◆ **Task goal**: Work out the count of lines in the entries below that include "were", and write only that count.

(Change listing data)
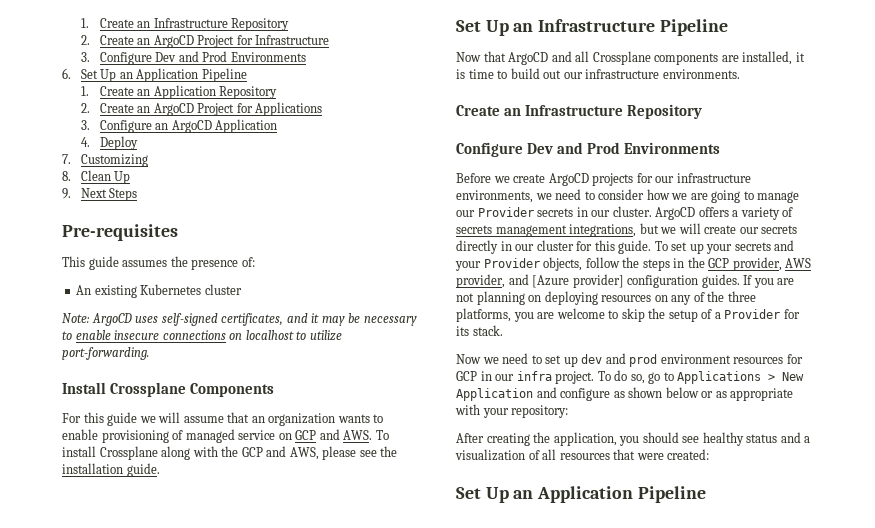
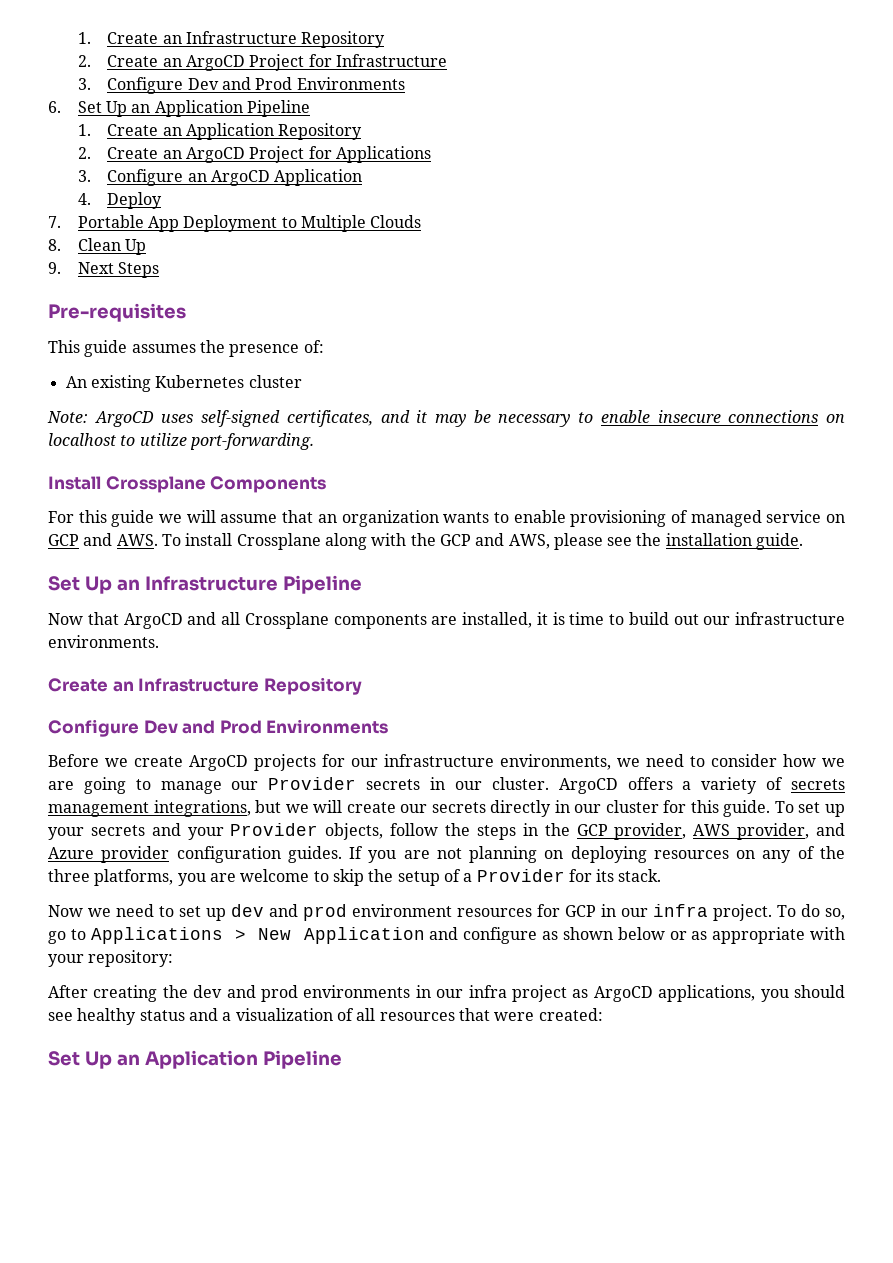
- 7. Customizing
+ 7. Portable App Deployment to Multiple Clouds
- To set up your secrets and your Provider objects, follow the steps in the GCP provider, AWS provider, and [Azure provider] configuration guides.
+ To set up your secrets and your Provider objects, follow the steps in the GCP provider, AWS provider, and Azure provider configuration guides.
- After creating the application, you should see healthy status and a visualization of all resources that were created:
+ After creating the dev and prod environments in our infra project as ArgoCD applications, you should see healthy status and a visualization of all resources that were created:

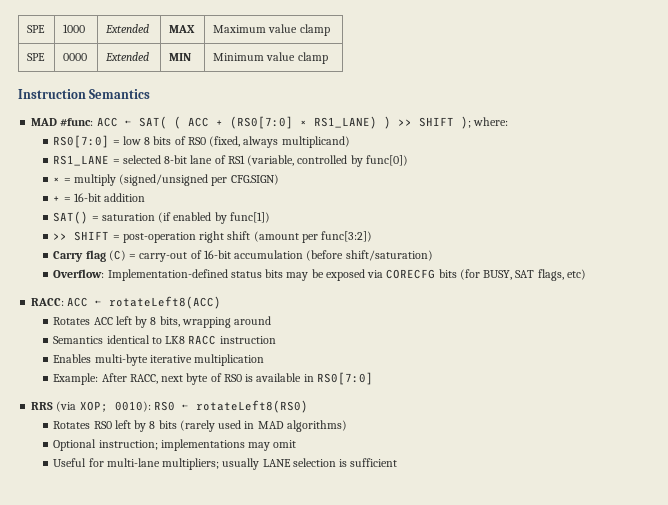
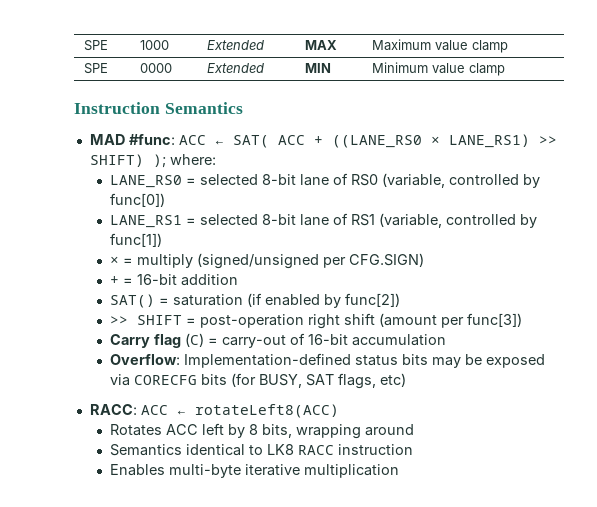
- MAD #func: ACC ← SAT( ( ACC + (RS0[7:0] × RS1_LANE) ) >> SHIFT ); where:
- RS0[7:0] = low 8 bits of RS0 (fixed, always multiplicand)
- RS1_LANE = selected 8-bit lane of RS1 (variable, controlled by func[0])
+ MAD #func: ACC ← SAT( ACC + ((LANE_RS0 × LANE_RS1) >> SHIFT) ); where:
+ LANE_RS0 = selected 8-bit lane of RS0 (variable, controlled by func[0])
+ LANE_RS1 = selected 8-bit lane of RS1 (variable, controlled by func[1])
- SAT() = saturation (if enabled by func[1])
+ SAT() = saturation (if enabled by func[2])
- >> SHIFT = post-operation right shift (amount per func[3:2])
+ >> SHIFT = post-operation right shift (amount per func[3])
- Carry flag (C) = carry-out of 16-bit accumulation (before shift/saturation)
+ Carry flag (C) = carry-out of 16-bit accumulation
- Example: After RACC, next byte of RS0 is available in RS0[7:0]
- RRS (via XOP; 0010): RS0 ← rotateLeft8(RS0)
- Rotates RS0 left by 8 bits (rarely used in MAD algorithms)
- Optional instruction; implementations may omit
- Useful for multi-lane multipliers; usually LANE selection is sufficient

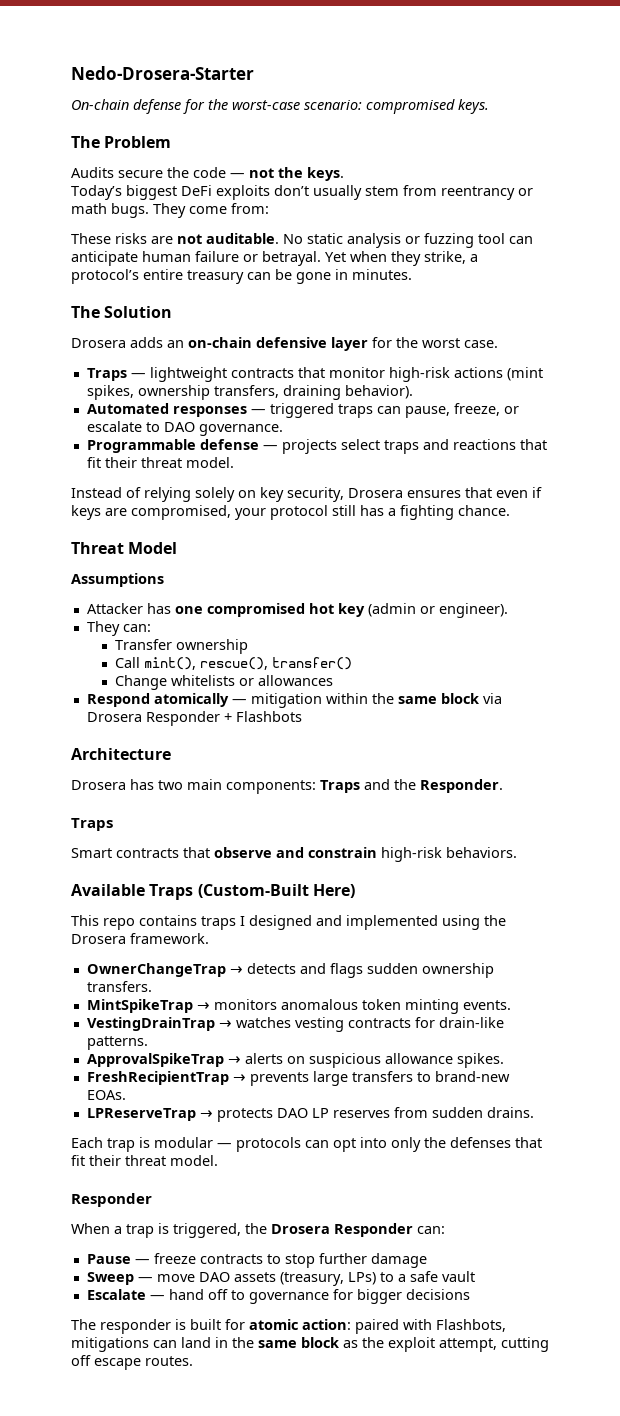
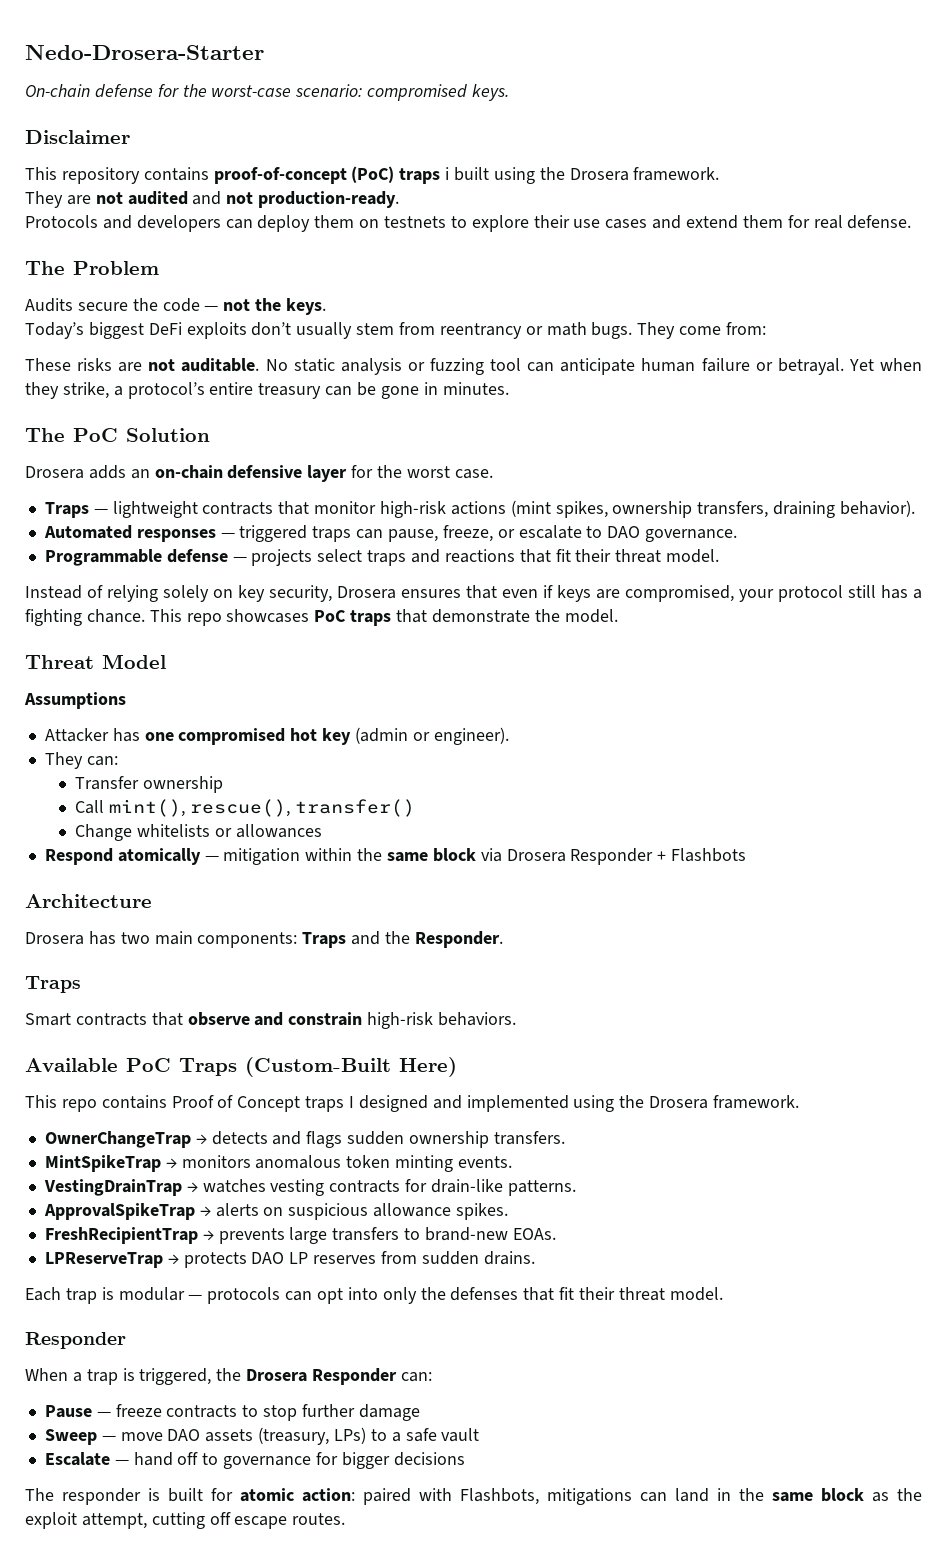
+ Disclaimer
+ This repository contains proof-of-concept (PoC) traps i built using the Drosera framework.
+ They are not audited and not production-ready.
+ Protocols and developers can deploy them on testnets to explore their use cases and extend them for real defense.
- The Solution
+ The PoC Solution
+ This repo showcases PoC traps that demonstrate the model.
- Available Traps (Custom-Built Here)
+ Available PoC Traps (Custom-Built Here)
- This repo contains traps I designed and implemented using the Drosera framework.
+ This repo contains Proof of Concept traps I designed and implemented using the Drosera framework.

◆ **Output below**: 2